Version-Release number of selected component (if applicable):
kernel- 2.4.18-e.31smp

How reproducible:
Sometimes

Steps to Reproduce:
The problem usually occurs, whren the application STAR starts to write to the
nfs share, but also occurs, if the following script is started on for e.g. 12
clients.

#!/bin/bash
export LANG=C

FILE=/work/data/fratsch/$HOSTNAME
for i in 1 2 3 4 5 6 7 8 9 10
do
  ( time dd if=/dev/zero of=$FILE bs=8k count=12800 2>&1 ) 2>&1 | grep real
  rm $FILE
done

excerpt from /etc/fstab
n0:/home                /home                   nfs    
bg,soft,intr,retry=100,notcp,udp,rsize=8192,wsize=8192  0 0
n0:/work/data           /work/data              nfs    
bg,hard,intr,retry=100,notcp,udp,rsize=8192,wsize=8192  0 0

excerpt from var/log/messages:
Jun 26 15:50:21 n1 kernel: nfs: server n0 not responding, still trying
Jun 26 15:50:22 n1 kernel: nfs: server n0 OK
Jun 26 16:06:19 n1 kernel: nfs: server n0 not responding, timed out
Jun 26 16:06:50 n1 kernel: nfs: server n0 not responding, timed out
Jun 26 16:07:57 n1 kernel: nfs: server n0 not responding, timed out
Jun 26 16:10:24 n1 kernel: nfs: server n0 not responding, timed out


Additional info:

Works fine in SLES 8.0 ...

Comment 1 Joachim Kunze 2003-08-15 04:07:12 UTC
It's not possible add the customer, Mr. Tschuchranin on cc - I always receive an
error message. His eMail adress: Frank.Tschuchranin

Unfortunately I reported the bug with my private account - can you pls. assign
this to my Red Hat account jkunze - Thanks

Comment 2 Tomas Drajsajtl 2004-03-11 08:44:10 UTC
It looks that I have the same problem with our RHEL3ES. The NFS 
server is 2x Xeon 2.4G but the load goes sometimes over 8. Then some 
of the automounter clients cannot mount NFS share with the same 
errors. There was no error with RH8 before.
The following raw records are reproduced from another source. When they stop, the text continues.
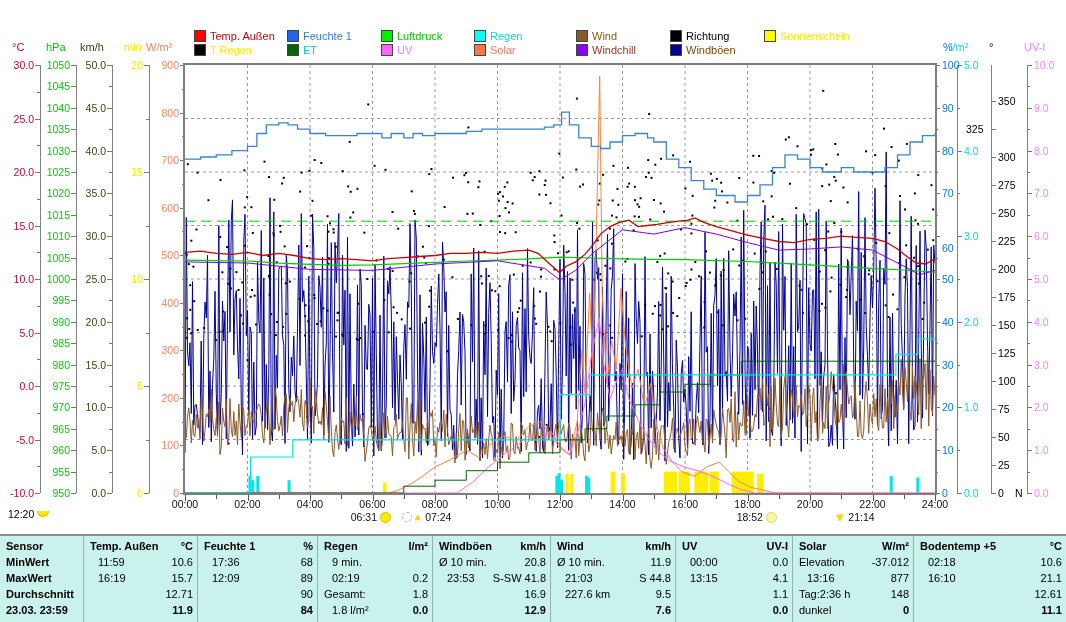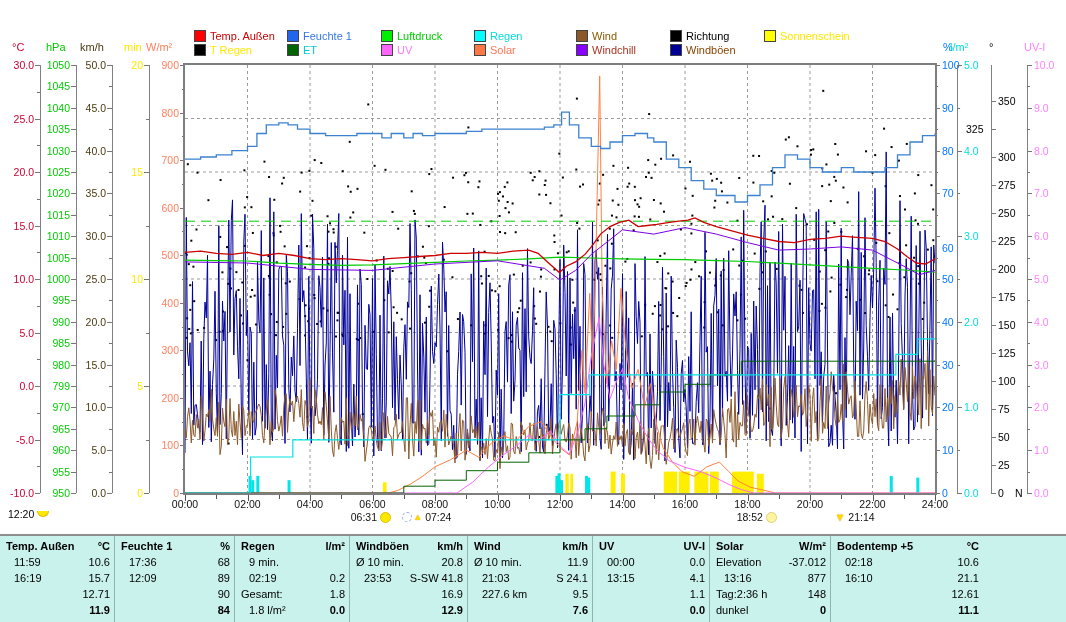--- a/index.html
+++ b/index.html
@@ -144,21 +144,21 @@
       <div class="tick-label" style="top: 279px; color: rgb(0, 204, 0); right: 996px;">1000</div>
       <div class="tick" style="top: 300.4px; width: 5px; left: 71px;"></div>
       <div class="tick-label" style="top: 300.4px; color: rgb(0, 204, 0); right: 996px;">995</div>
       <div class="tick" style="top: 321.8px; width: 5px; left: 71px;"></div>
       <div class="tick-label" style="top: 321.8px; color: rgb(0, 204, 0); right: 996px;">990</div>
       <div class="tick" style="top: 343.2px; width: 5px; left: 71px;"></div>
       <div class="tick-label" style="top: 343.2px; color: rgb(0, 204, 0); right: 996px;">985</div>
       <div class="tick" style="top: 364.6px; width: 5px; left: 71px;"></div>
       <div class="tick-label" style="top: 364.6px; color: rgb(0, 204, 0); right: 996px;">980</div>
       <div class="tick" style="top: 386px; width: 5px; left: 71px;"></div>
-      <div class="tick-label" style="top: 386px; color: rgb(0, 204, 0); right: 996px;">799</div>
+      <div class="tick-label" style="top: 386px; color: rgb(0, 204, 0); right: 996px;">975</div>
       <div class="tick" style="top: 407.4px; width: 5px; left: 71px;"></div>
       <div class="tick-label" style="top: 407.4px; color: rgb(0, 204, 0); right: 996px;">970</div>
       <div class="tick" style="top: 428.8px; width: 5px; left: 71px;"></div>
       <div class="tick-label" style="top: 428.8px; color: rgb(0, 204, 0); right: 996px;">965</div>
       <div class="tick" style="top: 450.2px; width: 5px; left: 71px;"></div>
       <div class="tick-label" style="top: 450.2px; color: rgb(0, 204, 0); right: 996px;">960</div>
       <div class="tick" style="top: 471.6px; width: 5px; left: 71px;"></div>
       <div class="tick-label" style="top: 471.6px; color: rgb(0, 204, 0); right: 996px;">955</div>
       <div class="tick" style="top: 493px; width: 5px; left: 71px;"></div>
       <div class="tick-label" style="top: 493px; color: rgb(0, 204, 0); right: 996px;">950</div>
@@ -917,20 +917,37 @@
       <div class="marker" style="left: 834.438px;">
         <span class="arrow" style="font-size: 11px;">▼</span>
         <span>21:14</span>
       </div>
     </div>
   <div id="bottom-left-marker">
     <span>12:20</span>
     <span class="half-moon"></span>
   </div>
   <div id="stats-table">
+      <div class="tcol" style="width: 83px;">
+        <div class="trow b">
+          <span class="l">Sensor</span>
+        </div>
+        <div class="trow b">
+          <span class="l">MinWert</span>
+        </div>
+        <div class="trow b">
+          <span class="l">MaxWert</span>
+        </div>
+        <div class="trow b">
+          <span class="l">Durchschnitt</span>
+        </div>
+        <div class="trow b">
+          <span class="l">23.03. 23:59</span>
+        </div>
+      </div>
       <div class="tcol" style="width: 114px;">
         <div class="trow b">
           <span class="l">Temp. Außen</span>
           <span class="r">°C</span>
         </div>
         <div class="trow">
           <span class="l" style="padding-left: 8px;">11:59</span>
           <span class="r">10.6</span>
         </div>
         <div class="trow">
@@ -1016,21 +1033,21 @@
         <div class="trow b">
           <span class="l">Wind</span>
           <span class="r">km/h</span>
         </div>
         <div class="trow">
           <span class="l" style="padding-left: 0px;">Ø 10 min.</span>
           <span class="r">11.9</span>
         </div>
         <div class="trow">
           <span class="l" style="padding-left: 8px;">21:03</span>
-          <span class="r">S 24.1</span>
+          <span class="r">S 44.8</span>
         </div>
         <div class="trow">
           <span class="l" style="padding-left: 8px;">227.6 km</span>
           <span class="r">9.5</span>
         </div>
         <div class="trow b">
           <span class="l" style="padding-left: 0px; font-weight: normal;"></span>
           <span class="r">7.6</span>
         </div>
       </div>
Comment 3 Steve Dickson 2004-07-30 17:46:12 UTC
What kernel version are you using?

Comment 4 Niels Happel 2004-07-31 01:13:36 UTC
2.4.18-e.31smp

Comment 5 Steve Dickson 2004-10-14 20:47:35 UTC
Is this still a problem with more recent RHEL3 or AS21 kernels?

Comment 6 RHEL Program Management 2007-10-19 19:24:17 UTC
This bug is filed against RHEL2.1, which is in maintenance phase.
During the maintenance phase, only security errata and select mission
critical bug fixes will be released for enterprise products.  Since
this bug does not meet that criteria, it is now being closed.

For more information of the RHEL errata support policy, please visit:
http://www.redhat.com/security/updates/errata/

If you feel this bug is indeed mission critical, please contact your
support representative.  You may be asked to provide detailed
information on how this bug is affecting you.